Comment se construit et évolue le discours amoureux durant le Moyen-Age ? C’est ce que Joël Blanchard s’emploie à étudier en interrogeant les textes sur l’amour, des premiers textes chrétiens jusqu’au XVème siècle. S’appuyant sur de nombreux exemples, l’auteur retrace ainsi les débats qu’un tel sujet a suscités. « Le discours amoureux médiéval est partagé entre des tentatives contraires, des aménagements continus et des dérivations imprévues ». 

Une approche littéraire en trois temps

« Notre démarche, délibérément littéraire, met l’accent sur les aspérités, les turbulences, les résistances, les formes de restauration ou de réactivation à partir desquelles se construit le discours amoureux dans l’imaginaire médiéval ». Joël Blanchard est médiéviste. Il a précédemment écrit  une biographie de Louis XI et un essai sur « La fin du Moyen-Age ». Construit en trois parties, son livre aborde successivement les thèmes « Matrices et modèles », « Du miroir de Narcisse au miroir des princes » et «  De l’amour à l’amour de l’écriture ». 

Matrices et modèles 

La parole de Saint Paul a exercé une influence profonde. La chasteté a été d’emblée au centre des questionnements de l’Eglise. La concupiscence est une invention de Saint Augustin. Le « Cantique des cantiques » devint le texte le plus commenté dans les monastères. L’histoire d’Héloïse et d’Abélard fascina à l’époque et cet intérêt se prolongea.

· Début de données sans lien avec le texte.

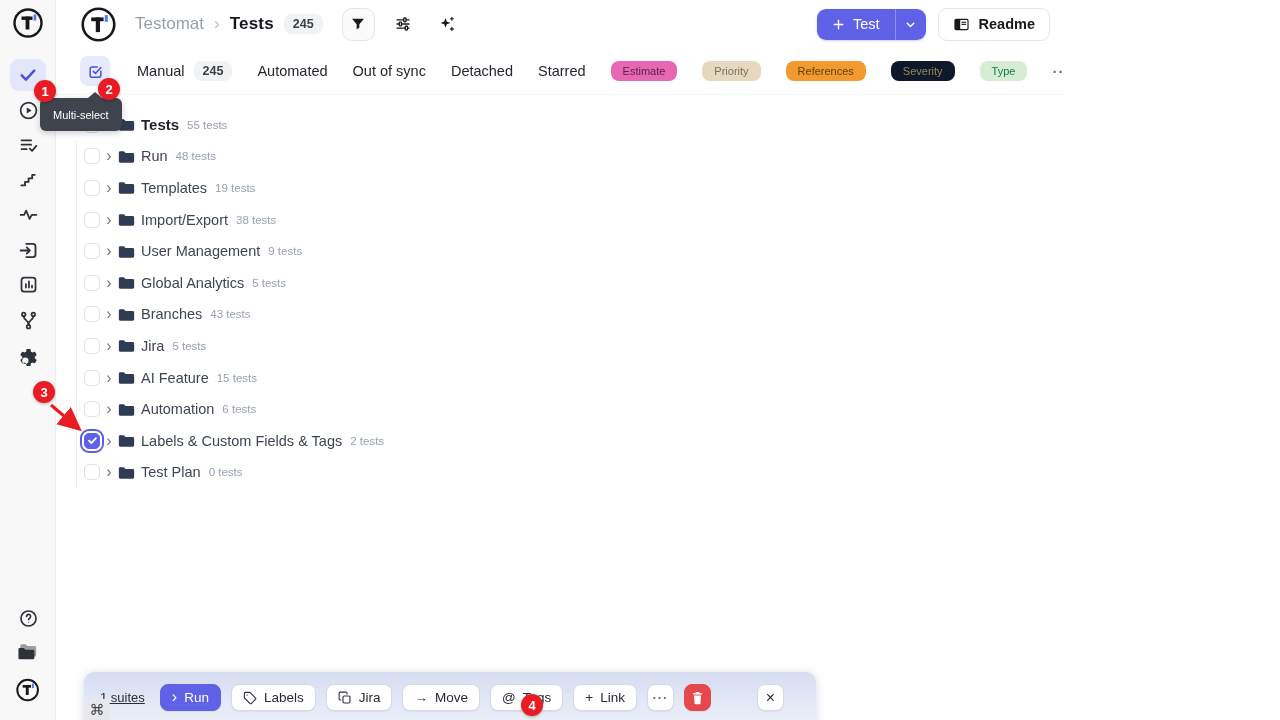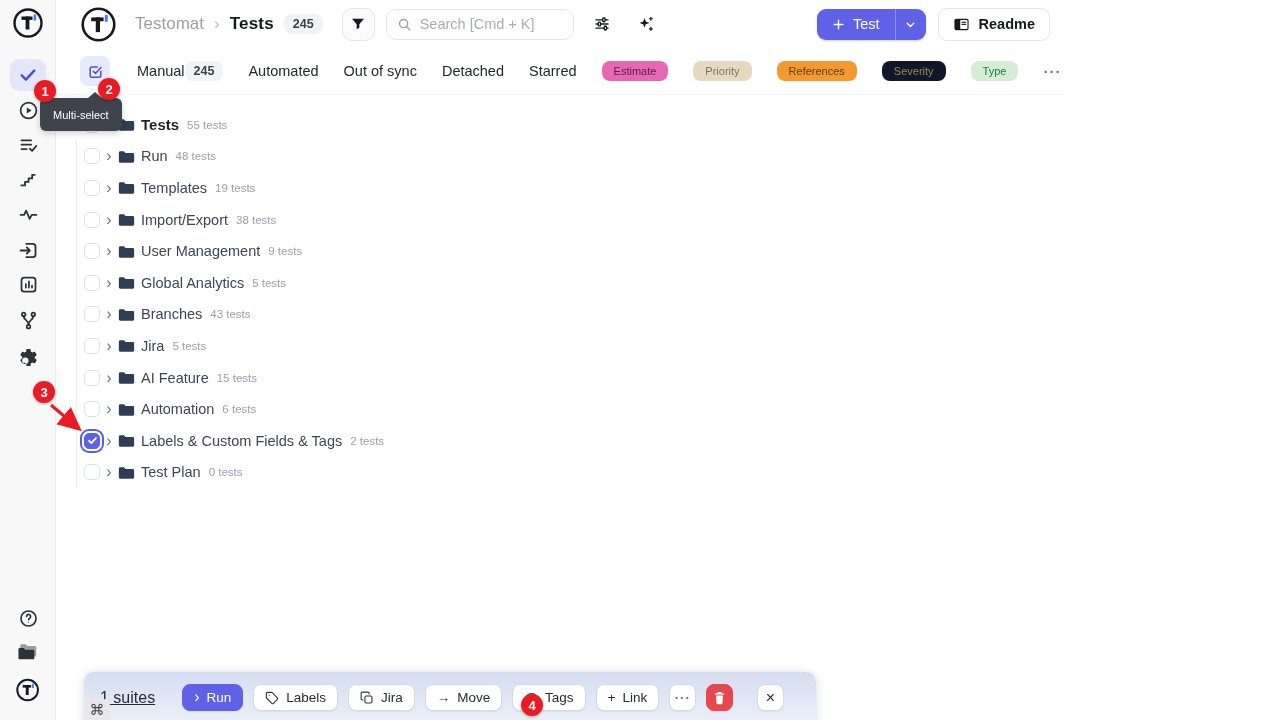--- a/index.html
+++ b/index.html
@@ -27,41 +27,41 @@
   .search input::placeholder { color:#a6adb8; }
   .hicon { margin-left:19px; cursor:pointer; display:flex; }
   .hspacer { flex:1; }
   .testsplit { display:flex; height:31px; border-radius:9px; overflow:hidden; box-shadow:0 1px 2px rgba(60,70,180,.25); }
   .testmain { background:#5f61e6; color:#fff; font-size:14.5px; font-weight:500; display:flex; align-items:center; gap:8px; padding:0 15px; cursor:pointer; }
   .testdrop { background:#5f61e6; width:31px; display:flex; align-items:center; justify-content:center; border-left:1px solid rgba(255,255,255,.30); cursor:pointer; }
   .readme { margin-left:12px; margin-right:14px; height:33px; border:1px solid #e4e6ea; border-radius:9px; background:#fff; display:flex; align-items:center; gap:9px; padding:0 14px; font-size:14.5px; font-weight:600; color:#17191d; cursor:pointer; }
   
   .tabsrow { position:absolute; left:56px; top:48px; right:0; height:47px; display:flex; align-items:center; padding-left:24px; gap:25px; border-bottom:1px solid #f4f5f7; background:#fff; }
   .mstile { width:30px; height:30px; flex:0 0 auto; border-radius:8px; background:#e7eafc; display:flex; align-items:center; justify-content:center; cursor:pointer; }
-  .tab { display:flex; align-items:center; font-size:14.5px; color:#24272e; cursor:pointer; white-space:nowrap; }
+  .tab { display:flex; align-items:center; gap:9px; font-size:14.5px; color:#24272e; cursor:pointer; white-space:nowrap; }
   .tagpill { font-size:11px; padding:4px 12px; border-radius:8px; cursor:pointer; white-space:nowrap; }
   .moredots { color:#6b7076; font-size:15px; letter-spacing:1px; font-weight:700; cursor:pointer; }
   
   .tree { position:absolute; left:56px; top:109px; right:0; }
   .guide { position:absolute; left:20px; top:32px; width:1px; height:347px; background:#ededf0; }
   .trow { height:31.6px; display:flex; align-items:center; padding-left:28px; cursor:pointer; position:relative; }
   .cb { width:16px; height:16px; border:1.5px solid #dde1e8; border-radius:5px; background:#fff; flex:0 0 auto; display:flex; align-items:center; justify-content:center; }
   .cb svg { display:none; }
   .chev { width:8px; margin-left:5px; font-size:16px; line-height:1; color:#6f7684; text-align:center; }
   .fold { margin-left:5px; margin-right:6px; display:flex; }
   .label { font-size:14.5px; color:#3d4556; }
   .count { margin-left:8px; font-size:11.5px; color:#98a1b0; }
   .trow.root .label { font-weight:700; font-size:15px; color:#1d212a; }
   .trow.checked .cb { background:#5f61e6; border-color:#5f61e6; box-shadow:0 0 0 2px #fff, 0 0 0 4px #5c5ee0; }
   .trow.checked .cb svg { display:block; }
   
   .bbar { position:absolute; left:84px; top:672px; width:732px; height:58px; border-radius:10px;
     background:linear-gradient(#d6ddf1,#eef2fa); box-shadow:0 1px 8px rgba(90,110,160,.28);
     display:flex; align-items:flex-start; padding:12px 16px 0; gap:10px; z-index:6; }
-  .bsel { font-size:16px; color:#272c35; text-decoration:underline; line-height:27px; margin-right:17px; cursor:pointer; white-space:nowrap; }
+  .bsel { font-size:13px; color:#272c35; text-decoration:underline; line-height:27px; margin-right:5px; cursor:pointer; white-space:nowrap; }
   .bb { height:27px; display:inline-flex; align-items:center; gap:7px; padding:0 11px; background:#fff; border:1px solid #d6dae3; border-radius:8px; font-size:13.5px; color:#262b33; cursor:pointer; box-shadow:0 1px 1px rgba(0,0,0,.05); white-space:nowrap; }
   .bb .bico { display:flex; }
   .bb.runbtn { background:#5f61e6; border-color:#5f61e6; color:#fff; font-weight:500; }
   .bb.runbtn .glyph { font-size:16px; line-height:1; margin-top:-2px; }
   .bb.sq { width:27px; padding:0; justify-content:center; }
   .bb.danger { background:#e5484d; border-color:#e5484d; }
   .bb.closebtn { margin-left:auto; margin-right:16px; width:27px; padding:0; justify-content:center; font-size:16px; color:#2c3037; }
   .glyph { line-height:1; }
   .cmdkey { position:absolute; left:84px; top:699px; width:26px; height:21px; background:#e8e8eb; border-radius:6px 6px 0 0; color:#3e434b; font-size:15px; display:flex; align-items:center; justify-content:center; z-index:7; }
   
@@ -170,29 +170,20 @@
     </div>
     <span class="crumb-app">Testomat</span>
     <span class="crumb-sep">›</span>
     <span class="crumb-page">Tests</span>
     <span class="pillcount">245</span>
     <div class="filterbtn">
       <svg width="16" height="16" viewBox="0 0 24 24">
           <path d="M3 4h18l-7 8.2v5.3l-4 2.5v-7.8z" fill="#17191d"></path>
         </svg>
     </div>
-    <div class="search">
-      <span style="display:flex">
-        <svg width="15" height="15" viewBox="0 0 24 24" fill="none" stroke="#9aa1ac" stroke-width="2.2" stroke-linecap="round">
-            <circle cx="10.5" cy="10.5" r="6.5"></circle>
-            <path d="M15.5 15.5L20.5 20.5"></path>
-          </svg>
-      </span>
-      <input type="text" placeholder="Search [Cmd + K]" style="">
-    </div>
     <div class="hicon">
       <svg width="18" height="18" viewBox="0 0 24 24" fill="none" stroke="#17191d" stroke-width="1.8" stroke-linecap="round">
           <path d="M4 6.5h16M4 12h16M4 17.5h16"></path>
           <rect x="13" y="4" width="3" height="5" rx="1" fill="#fff" stroke="#17191d"></rect>
           <rect x="7" y="9.5" width="3" height="5" rx="1" fill="#fff" stroke="#17191d"></rect>
           <rect x="15" y="15" width="3" height="5" rx="1" fill="#fff" stroke="#17191d"></rect>
         </svg>
     </div>
     <div class="hicon" style="margin-left:26px">
       <svg width="18" height="18" viewBox="0 0 24 24">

La poétique des troubadours surgit dans le sud de la France qui viivent l’éveil de pratiques et d’usages aristocratiques raffinés et élevés dans une région de grande tolérance et d’ouverture d’esprit. On associe aux troubadours la fin’amor ou autrement nommé l’amour courtois. « L’élan créateur des troubadours répond à la double exigence d’un public capté par leur virtuosité formelle et par la puissance de pénétration de leurs symboles. » Les savoirs sur l’amour sont nombreux, ne seraient-ce que le discours théologique ou le discours médical. La quête amoureuse est liée à l’errance du chevalier et elle est parsemée d’embuches. A la fin du XII  ème siècle, on constate donc qu’il existe de nombreux discours sur l’amour.

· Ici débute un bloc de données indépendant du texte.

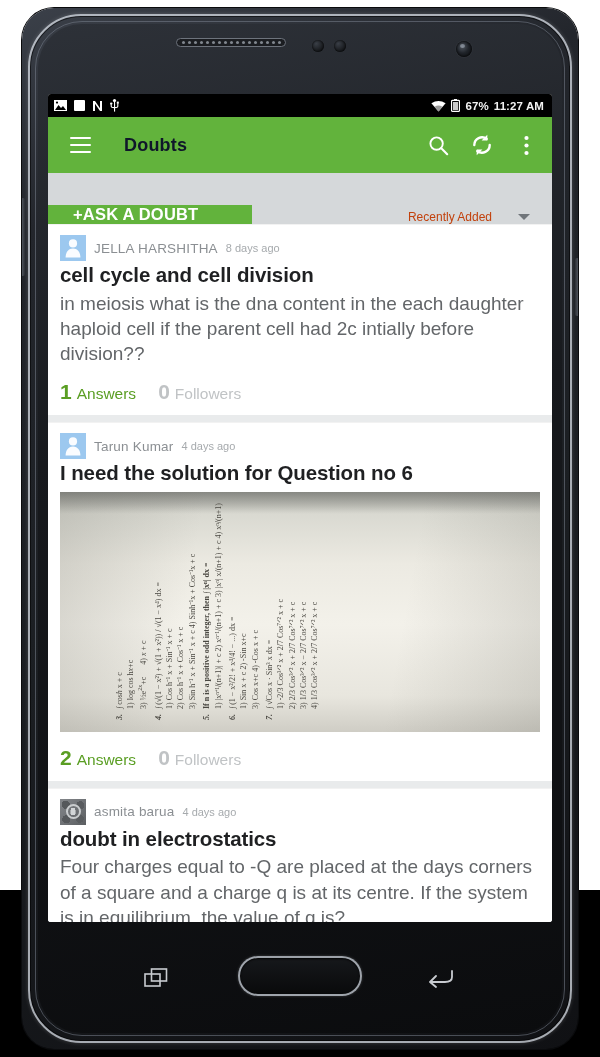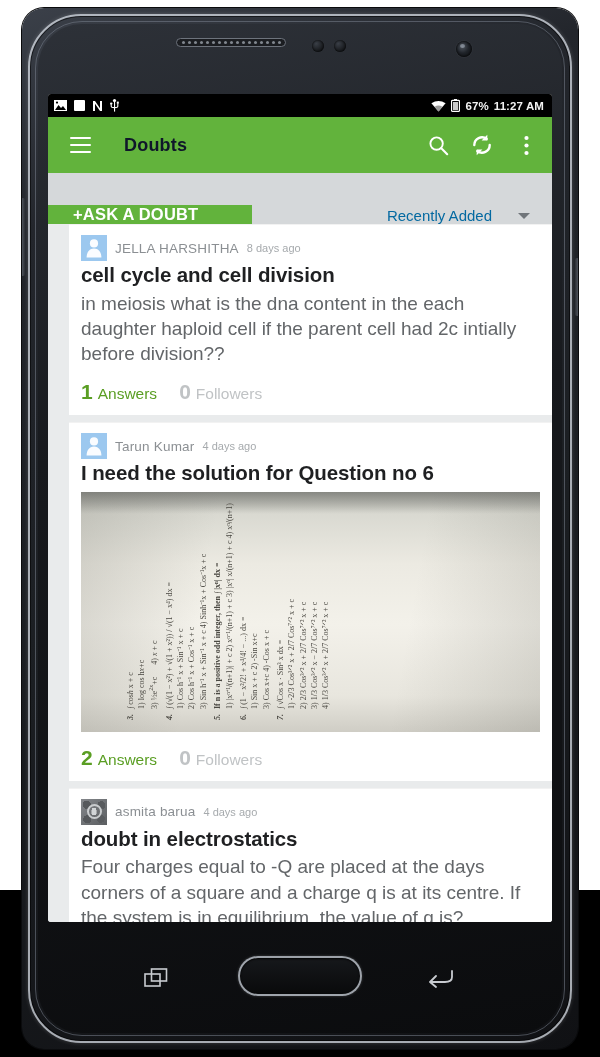--- a/index.html
+++ b/index.html
@@ -24,21 +24,21 @@
   .page-top-fill{
     position:absolute; left:0; top:0; width:600px; height:26px;
     background:#ffffff;
   }
 
   
   .device{
     position:absolute;
     left:22px; top:8px;
     width:556px; height:1041px;
-    border-radius:22px;
+    border-radius:32px;
     background:linear-gradient(160deg,#3b4049 0%, #23262c 18%, #1b1e22 55%, #101114 100%);
     box-shadow:0 0 0 1px #0a0b0d;
     overflow:hidden;
   }
   .device-inner-ring{
     position:absolute; left:6px; top:6px; right:6px; bottom:6px;
     border-radius:53px;
     border:2px solid rgba(225,230,238,.72);
     box-shadow:inset 0 0 0 1px rgba(0,0,0,.55), 0 0 4px rgba(255,255,255,.18);
     pointer-events:none;
@@ -164,32 +164,31 @@
     width:204px; background:#62b33c;
     display:flex; align-items:center; padding-left:25px;
     color:#fff; font-size:16.5px; font-weight:bold; letter-spacing:.2px;
     cursor:pointer;
   }
   .sort-wrap{
     flex:1; display:flex; align-items:center; justify-content:flex-end;
     padding-right:22px; gap:26px;
     cursor:pointer;
   }
-  .sort-label{ color:#0369a1; font-size:15px; }
+  .sort-label{ color:#c2410c; font-size:12px; }
   .caret{
     width:0;height:0;border-left:6px solid transparent;border-right:6px solid transparent;
     border-top:6px solid #70757a;
   }
 
   
   .feed{
     position:absolute; left:0; top:130px; width:504px; height:698px;
     background:#e9ebec;
     overflow:hidden;
-    padding-left:21px;
   }
   .card{
     background:#ffffff;
     margin-bottom:7px;
     padding:10px 12px 0 12px;
     border-top:1px solid #f2f2f2;
   }
   .card-head{ display:flex; align-items:center; gap:8px; }
   .avatar{
     width:26px;height:26px; flex:0 0 26px;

Du miroir de Narcisse au miroir des princes

L’auteur se focalise ensuite sur « Le roman de la rose » pour savoir comment l’oeuvre a été perçue et les discussions qu’elle a pu susciter. Au niveau de sa réception, on peut souligner que l’existence de plus de trois cents manuscrits est un bon indicateur de l’influence qu’il a pu exercer. L’ouvrage s’avère en tout cas d’une grande hétérogénéité ce qui est peut-être le signe d’un basculement du discours amoureux. Joël Blanchard examine aussi entre autres le « Livre de la vertu du sacrement de mariage et du réconfort des femmes mariées » ou encore « Joséphina » de Jean Gerson. Au-delà de ces références, l’auteur choisit aussi de s’arrêter sur des fabliaux, matériau trop longtemps méprisé dans l’étude de ce thème. Les fabliaux complètent, à leur façon, les romans courtois en levant le voile de la chambre à coucher. On constate en tout cas le passage de l’amour le plus délicat et le plus passionné à l’expression de la misogynie. 

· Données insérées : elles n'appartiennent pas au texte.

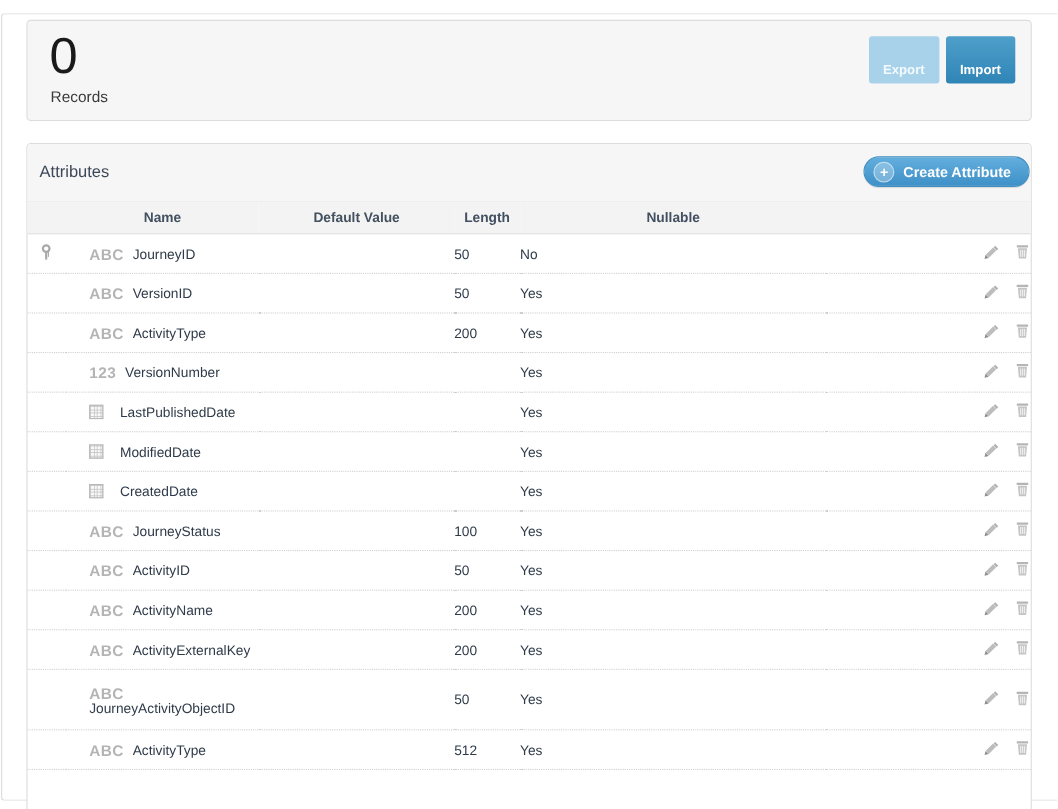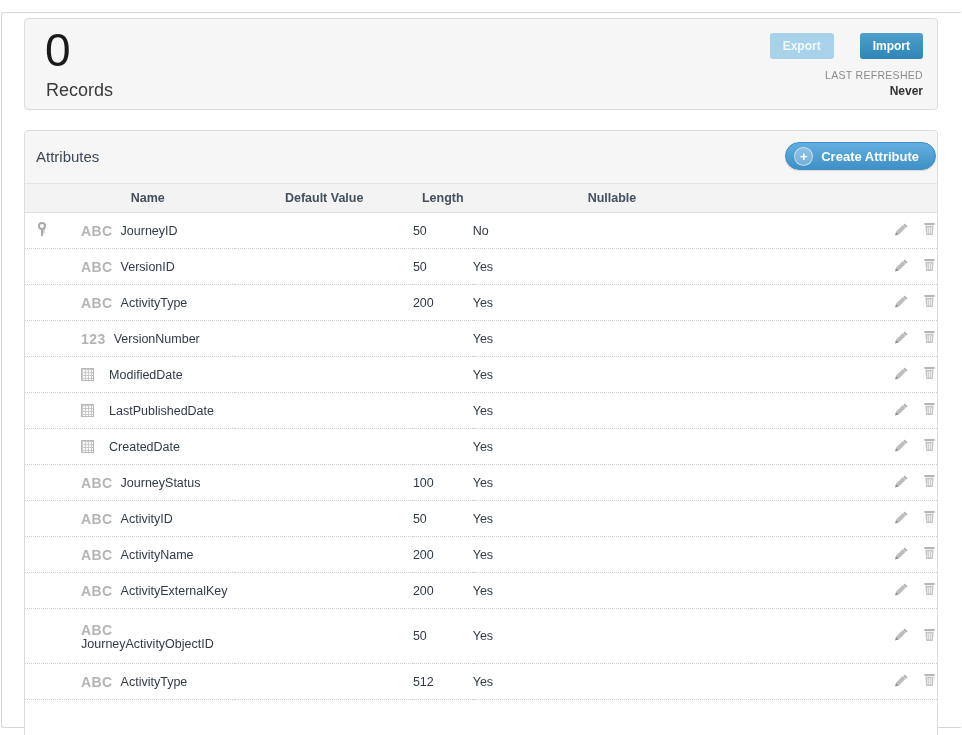--- a/index.html
+++ b/index.html
@@ -50,42 +50,41 @@
     font-size: 46px;
     line-height: 56px;
     font-weight: 400;
     color: #1a1a1a;
     letter-spacing: -1px;
   }
   .records-label {
     position: absolute;
     left: 21px;
     top: 61px;
-    font-size: 18px;
+    font-size: 14px;
     color: #3a3a3a;
   }
 
   .btn-row {
     position: absolute;
     right: 14px;
     top: 14px;
     display: flex;
     gap: 6px;
   }
   .btn {
     font-family: "Liberation Sans", sans-serif;
     font-size: 12px;
     font-weight: bold;
     color: #ffffff;
     border: none;
     border-radius: 3px;
-    padding: 6px 13px 6px 13px;
+    padding: 23px 13px 6px 13px;
     cursor: pointer;
     line-height: 14px;
-    margin-left: 20px;
   }
   .btn-export {
     background: #a8d1ea;
     color: #f2fafe;
   }
   .btn-import {
     background: #3c8dbc;
     background: linear-gradient(#4f9fca, #2f85b6);
     color: #ffffff;
   }
@@ -288,24 +287,20 @@
 
 <div class="records-panel">
   <div class="records-count">0</div>
   <div class="records-label">Records</div>
 
   <div class="btn-row">
     <button class="btn btn-export">Export</button>
     <button class="btn btn-import">Import</button>
   </div>
 
-  <div class="refresh-block">
-    <div class="refresh-label">LAST REFRESHED</div>
-    <div class="refresh-value">Never</div>
-  </div>
 </div>
 
 <div class="attr-panel">
 
   <div class="attr-header">
     <div class="attr-title">Attributes</div>
     <button class="create-btn">
       <span class="plus-badge">+</span>
       <span>Create Attribute</span>
     </button>
@@ -421,44 +416,44 @@
                 <rect x="5.6" y="6" width="1.2" height="6.8" fill="#ededed"></rect>
                 <rect x="7.5" y="6" width="1.2" height="6.8" fill="#ededed"></rect>
                 <rect x="9.4" y="6" width="1.2" height="6.8" fill="#ededed"></rect>
               </svg></span></td>
         </tr>
         <tr>
           <td class="key-cell"></td>
           <td>
             <div class="cell-name">
               <span class="type-icon"><span class="cal-icon"></span></span>
+              <span class="name-text">LastPublishedDate</span>
+            </div>
+          </td>
+          <td></td>
+          <td class="len-cell"></td>
+          <td class="null-cell">Yes</td>
+          <td class="actions-cell"><span class="icon-btn"><svg width="15" height="15" viewBox="0 0 16 16" aria-hidden="true">
+                <path d="M11.4 1.6l3 3-1.5 1.5-3-3z" fill="#b0b0b0"></path>
+                <path d="M9.4 3.1l3 3-7.1 7.1-3-3z" fill="#bdbdbd"></path>
+                <path d="M2.1 10.3l3 3-4 1z" fill="#8e8e8e"></path>
+              </svg></span><span class="icon-btn"><svg width="15" height="16" viewBox="0 0 16 16" aria-hidden="true">
+                <rect x="2.5" y="1.5" width="11" height="2.2" rx="0.4" fill="#b5b5b5"></rect>
+                <path d="M3.6 4.4h8.8l-.9 10.1H4.5z" fill="#c4c4c4"></path>
+                <rect x="5.6" y="6" width="1.2" height="6.8" fill="#ededed"></rect>
+                <rect x="7.5" y="6" width="1.2" height="6.8" fill="#ededed"></rect>
+                <rect x="9.4" y="6" width="1.2" height="6.8" fill="#ededed"></rect>
+              </svg></span></td>
+        </tr>
+        <tr>
+          <td class="key-cell"></td>
+          <td>
+            <div class="cell-name">
+              <span class="type-icon"><span class="cal-icon"></span></span>
               <span class="name-text">ModifiedDate</span>
-            </div>
-          </td>
-          <td></td>
-          <td class="len-cell"></td>
-          <td class="null-cell">Yes</td>
-          <td class="actions-cell"><span class="icon-btn"><svg width="15" height="15" viewBox="0 0 16 16" aria-hidden="true">
-                <path d="M11.4 1.6l3 3-1.5 1.5-3-3z" fill="#b0b0b0"></path>
-                <path d="M9.4 3.1l3 3-7.1 7.1-3-3z" fill="#bdbdbd"></path>
-                <path d="M2.1 10.3l3 3-4 1z" fill="#8e8e8e"></path>
-              </svg></span><span class="icon-btn"><svg width="15" height="16" viewBox="0 0 16 16" aria-hidden="true">
-                <rect x="2.5" y="1.5" width="11" height="2.2" rx="0.4" fill="#b5b5b5"></rect>
-                <path d="M3.6 4.4h8.8l-.9 10.1H4.5z" fill="#c4c4c4"></path>
-                <rect x="5.6" y="6" width="1.2" height="6.8" fill="#ededed"></rect>
-                <rect x="7.5" y="6" width="1.2" height="6.8" fill="#ededed"></rect>
-                <rect x="9.4" y="6" width="1.2" height="6.8" fill="#ededed"></rect>
-              </svg></span></td>
-        </tr>
-        <tr>
-          <td class="key-cell"></td>
-          <td>
-            <div class="cell-name">
-              <span class="type-icon"><span class="cal-icon"></span></span>
-              <span class="name-text">LastPublishedDate</span>
             </div>
           </td>
           <td></td>
           <td class="len-cell"></td>
           <td class="null-cell">Yes</td>
           <td class="actions-cell"><span class="icon-btn"><svg width="15" height="15" viewBox="0 0 16 16" aria-hidden="true">
                 <path d="M11.4 1.6l3 3-1.5 1.5-3-3z" fill="#b0b0b0"></path>
                 <path d="M9.4 3.1l3 3-7.1 7.1-3-3z" fill="#bdbdbd"></path>
                 <path d="M2.1 10.3l3 3-4 1z" fill="#8e8e8e"></path>
               </svg></span><span class="icon-btn"><svg width="15" height="16" viewBox="0 0 16 16" aria-hidden="true">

De l’amour à l’amour de l’écriture

Joël Blanchard se penche ici sur l’ouvrage intitulé le « Voir dit » de Guillaume de Machaut. Cet ouvrage comporte des pièces lyriques, des lettres, et il agit comme un recueil de toutes les expériences littéraires et amoureuses. Pour lui, cet auteur ancien « réhabilite et réinvente la fin’amor ». Parmi les points de vigilance, il y a le fait que les femmes sont rarement les autrices. Il faut donc s’arrêter sur Christine de Pisan qui est la première figure littéraire qui place explicitement son identité de femmes dans celle d’autrice. Il s’agit d’une écriture engagée qui « est à la fois emprise et déprise des modèles, mais elle n’est pas une appropriation servile ».

Finalement, pendant les cinq siècles étudiés par l’auteur, le discours amoureux n’aura cessé de renouveler sa forme. L’amour fait dès le X ème siècle « l’objet de débats dans un cadre diversifié, théologique et rhétorique. L’amour est aussi l’objet d’expériences poétiques élaborées ». Le « Roman de la rose » marque une étape importante car il concrétise les désaccords autour du mariage, de la sexualité ou de la virginité. L’auteur retient enfin la vitalité du thème de l’amour et de ses débats durant le Moyen Age.